Cancer affects people from all walks of life. There is no guaranteed way to prevent cancer, but genetic testing can help individuals better understand their risks for certain types of cancer.
Genetic testing has been developed for many diseases. Such testing looks for specific markers that can indicate the likelihood that a person will develop a specific disease. Genetic testing has been used to diagnose genetic disorders such as muscular dystrophy and fragile X syndrome. Genetic testing also is used to raise awareness about risk factors for Down’s syndrome.
Since cancer sometimes appears to run in families, people with a family history of the disease may benefit from hereditary testing. Some genetic tests examine rare inherited mutations of certain protective genes that may be indicative of cancers of the breast or ovaries. These genes include BRCA1 and BRCA2. The National Cancer Institute says mutations in genes that control cell growth and the repair of damaged DNA are likely to be associated with increased cancer risk.
It’s important to note that even if a cancer-predisposing mutation is present in your family, you will not automatically inherit the mutation.

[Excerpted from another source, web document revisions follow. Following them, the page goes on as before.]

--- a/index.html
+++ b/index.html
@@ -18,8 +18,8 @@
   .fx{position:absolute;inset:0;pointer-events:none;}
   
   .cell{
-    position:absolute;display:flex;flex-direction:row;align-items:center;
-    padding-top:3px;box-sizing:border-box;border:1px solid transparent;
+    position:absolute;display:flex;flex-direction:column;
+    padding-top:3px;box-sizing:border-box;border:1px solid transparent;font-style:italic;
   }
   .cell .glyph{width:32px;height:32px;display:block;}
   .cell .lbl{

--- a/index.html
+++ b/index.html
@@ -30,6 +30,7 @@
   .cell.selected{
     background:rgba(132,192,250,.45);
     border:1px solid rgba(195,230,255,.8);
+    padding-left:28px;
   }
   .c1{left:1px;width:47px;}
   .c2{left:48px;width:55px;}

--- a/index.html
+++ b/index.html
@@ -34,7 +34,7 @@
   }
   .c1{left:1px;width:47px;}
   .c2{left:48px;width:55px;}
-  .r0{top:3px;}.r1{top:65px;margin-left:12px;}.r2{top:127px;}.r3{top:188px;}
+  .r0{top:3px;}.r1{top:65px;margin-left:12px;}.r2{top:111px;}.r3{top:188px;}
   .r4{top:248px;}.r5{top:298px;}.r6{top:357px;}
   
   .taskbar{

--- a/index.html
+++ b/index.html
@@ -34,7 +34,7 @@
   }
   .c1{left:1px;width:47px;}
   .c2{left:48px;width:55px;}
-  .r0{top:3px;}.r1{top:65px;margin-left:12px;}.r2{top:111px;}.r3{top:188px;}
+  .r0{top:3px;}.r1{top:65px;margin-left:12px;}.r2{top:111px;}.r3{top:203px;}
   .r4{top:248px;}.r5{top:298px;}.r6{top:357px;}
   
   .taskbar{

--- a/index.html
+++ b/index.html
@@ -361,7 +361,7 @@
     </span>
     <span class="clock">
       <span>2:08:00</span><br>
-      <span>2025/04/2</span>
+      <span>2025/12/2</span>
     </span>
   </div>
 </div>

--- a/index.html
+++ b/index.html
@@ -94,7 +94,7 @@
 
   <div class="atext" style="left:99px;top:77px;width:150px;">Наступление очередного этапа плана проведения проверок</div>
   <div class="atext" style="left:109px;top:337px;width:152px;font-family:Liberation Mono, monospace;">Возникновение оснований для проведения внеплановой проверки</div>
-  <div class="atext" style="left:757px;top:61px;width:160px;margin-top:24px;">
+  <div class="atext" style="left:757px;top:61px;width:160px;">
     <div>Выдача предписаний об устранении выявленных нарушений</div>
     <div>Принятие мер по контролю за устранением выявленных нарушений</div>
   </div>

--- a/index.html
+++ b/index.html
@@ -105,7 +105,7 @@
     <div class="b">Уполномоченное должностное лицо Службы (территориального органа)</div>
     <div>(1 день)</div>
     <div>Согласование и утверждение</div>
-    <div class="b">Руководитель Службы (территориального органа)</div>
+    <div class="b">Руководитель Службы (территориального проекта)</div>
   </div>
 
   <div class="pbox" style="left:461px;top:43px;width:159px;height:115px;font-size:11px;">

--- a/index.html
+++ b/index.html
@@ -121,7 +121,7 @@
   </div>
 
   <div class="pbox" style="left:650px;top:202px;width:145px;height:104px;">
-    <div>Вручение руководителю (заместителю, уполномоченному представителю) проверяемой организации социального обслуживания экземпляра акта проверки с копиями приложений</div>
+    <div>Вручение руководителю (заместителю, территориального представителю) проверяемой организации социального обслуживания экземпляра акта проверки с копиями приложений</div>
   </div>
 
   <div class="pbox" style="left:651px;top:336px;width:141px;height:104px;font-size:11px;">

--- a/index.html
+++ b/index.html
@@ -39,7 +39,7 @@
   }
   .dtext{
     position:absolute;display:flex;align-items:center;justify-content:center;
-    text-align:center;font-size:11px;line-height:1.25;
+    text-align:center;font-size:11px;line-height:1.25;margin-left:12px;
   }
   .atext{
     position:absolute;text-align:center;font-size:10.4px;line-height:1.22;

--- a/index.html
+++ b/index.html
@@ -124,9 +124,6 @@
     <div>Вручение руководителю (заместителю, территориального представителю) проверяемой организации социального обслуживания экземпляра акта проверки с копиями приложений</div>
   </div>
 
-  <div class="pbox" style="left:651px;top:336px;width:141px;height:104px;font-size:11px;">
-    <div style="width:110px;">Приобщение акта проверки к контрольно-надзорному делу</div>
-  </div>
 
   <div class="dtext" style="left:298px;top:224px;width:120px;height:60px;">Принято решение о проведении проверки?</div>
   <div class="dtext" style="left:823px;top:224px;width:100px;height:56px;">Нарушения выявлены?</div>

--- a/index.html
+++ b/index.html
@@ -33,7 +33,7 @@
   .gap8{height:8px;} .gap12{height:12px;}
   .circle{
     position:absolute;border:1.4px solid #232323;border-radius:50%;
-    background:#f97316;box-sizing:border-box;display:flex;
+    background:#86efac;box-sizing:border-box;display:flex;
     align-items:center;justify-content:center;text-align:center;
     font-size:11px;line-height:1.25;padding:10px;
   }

And even if you do, it is no guarantee that it will lead to cancer.
The NCI says that mutations in hereditary cancer syndromes are inherited in three ways: autosomal dominant, autosomal recessive, and X-linked recessive inheritance. Autosomal dominant inheritance occurs when a single altered copy of the gene is enough to increase a person’s chances of developing cancer. Autosomal recessive inheritance occurs when a person has an increased risk of cancer only if he or she inherits an altered copy of the gene from each parent. A woman with a recessive cancer-predisposing mutation on one of her X chromosomes and a normal copy of the gene on her other X chromosome is a carrier but will not have an increased risk of cancer. Two mutations makes her more likely to get cancer. Men are less likely to get cancer from this mutation because they only have one X chromosome.
Researchers continue to develop tests to examine multiple genes that may increase or decrease a person’s risk for cancer. Such tests may facilitate a proactive approach that can detect cancer before it spreads.
If you feel you are a candidate for genetic testing, speak with your doctor. Risk is based on things like personal medical history and family history. Testing may be conducted by a trained doctor, nurse, or genetic counselor. Patients will go through some sort of genetic counseling and be asked a number of questions about their lineage and the family history of the disease in different branches of their family trees, which will help to determine if further testing is warranted.
Testing may be done on a sample of blood, cheek cells, urine, hair, amniotic fluid, or other bodily tissues. Results will be interpreted by experts, and the information will be shared. Remember, an increased risk for cancer does not guarantee that you will get cancer. However, it can help you make certain lifestyle choices and become aware of symptoms so that cancer can be caught early. Doctors can help you sort through your options at this point.
Individuals should speak with their doctors about their concerns regarding cancer genetics and potential mutations that may be indicative of heightened cancer risk.